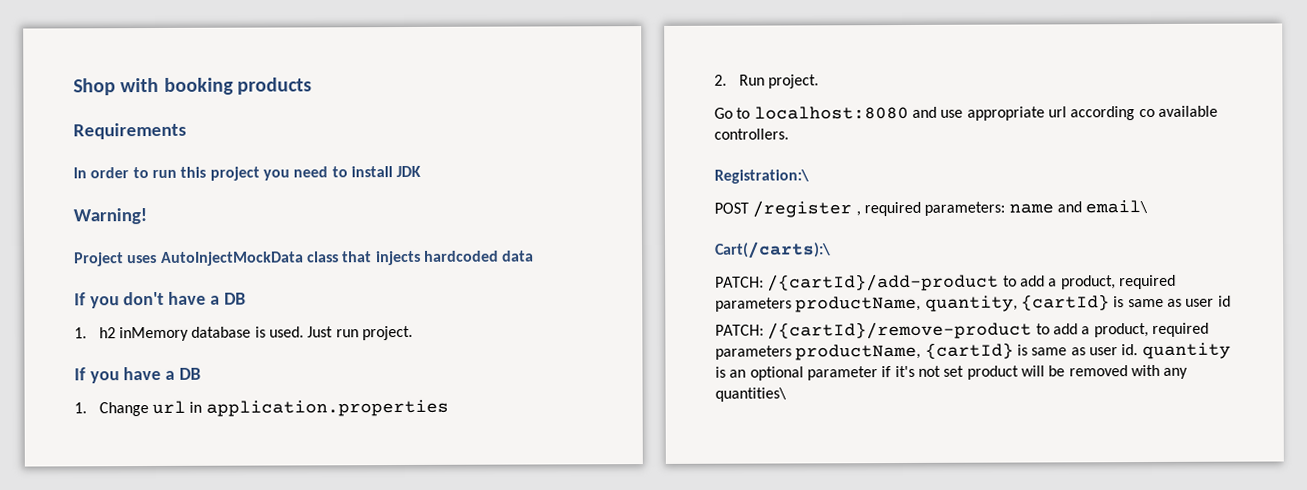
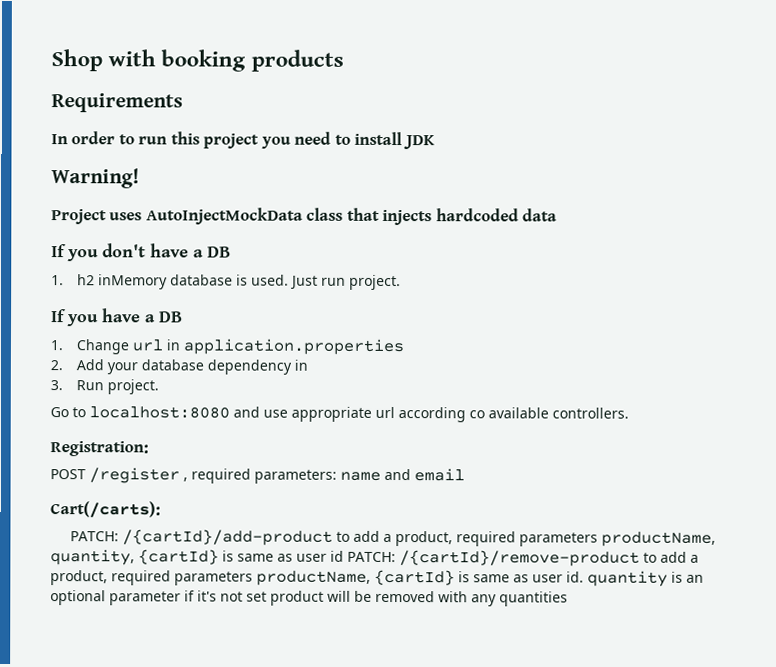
(727, 80) none -> [76,359,309,375] [50,380,63,391] Add your database dependency in // 3.
[714,169,809,184] Registration:\ -> [50,441,149,457] Registration:
[1085,200,1149,214] [714,241,831,259] email\ // Cart(/carts):\ -> [414,468,465,482] [50,501,161,518] email // Cart(/carts):
(1231, 301) // -> (344, 556) none
[715,387,787,402] quantities\ -> [499,591,568,607] quantities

========

→ **Task prompt**:
Give an exact copy of the listing, without its pictures.

→ **Worked solution**:
(727, 80) none -> [76,359,309,375] [50,380,63,391] Add your database dependency in // 3.
[714,169,809,184] Registration:\ -> [50,441,149,457] Registration:
[1085,200,1149,214] [714,241,831,259] email\ // Cart(/carts):\ -> [414,468,465,482] [50,501,161,518] email // Cart(/carts):
(1231, 301) // -> (344, 556) none
[715,387,787,402] quantities\ -> [499,591,568,607] quantities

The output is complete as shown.